Detecting cell level transcriptomic changes of Perturb-seq using Contrastive Fine-tuning of Single-Cell Foundation Models

Published: 05 Mar 2025, Last Modified: 17 Apr 2025MLGenX 2025EveryoneRevisionsBibTeXCC BY 4.0
Track: Main track (up to 8 pages)
Abstract: Genome-scale perturbation cell atlases are an exciting new resource for understanding the transcriptomic and phenotypic impact of single-gene activation or knockdown. However, in terms of differentially expressed genes identified, the signal detected in these data atlases is low, leading to the exclusion of most data from downstream analyses. Recent advances in single-cell foundation models have shown promise in capturing complex biological insights.
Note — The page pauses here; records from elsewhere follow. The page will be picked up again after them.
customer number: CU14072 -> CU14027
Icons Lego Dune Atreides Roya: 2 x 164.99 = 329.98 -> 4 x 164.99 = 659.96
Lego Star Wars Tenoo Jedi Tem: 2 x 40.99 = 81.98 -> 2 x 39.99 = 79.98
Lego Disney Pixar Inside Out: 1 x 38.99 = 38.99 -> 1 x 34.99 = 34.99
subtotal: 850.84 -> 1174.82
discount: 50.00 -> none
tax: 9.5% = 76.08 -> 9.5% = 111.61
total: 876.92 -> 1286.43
However, their application to perturbation analysis, especially in predicting perturbed single-cell transcriptomes, remains limited. In this paper, we focus on learning representations of single-cell transcriptomes that capture subtle, yet important, transcriptome-wide changes, and we propose a novel fine-tuning strategy using contrastive learning to leverage single-cell foundation models for this task. We pre-train a single-cell foundation model and fine-tune on a genome-scale perturbation dataset using a contrastive loss, which minimises the distance between cell embeddings from unperturbed cells while maximising between perturbed and unperturbed cells. We validate and test the model on unseen perturbations, demonstrating its ability to identify global biologically meaningful transcriptional changes that may not be captured by traditional differential expression methods. Our approach provides a novel framework for analysing single-cell perturbation data and offers a more effective means of identifying perturbations that drive systemic gene expression changes.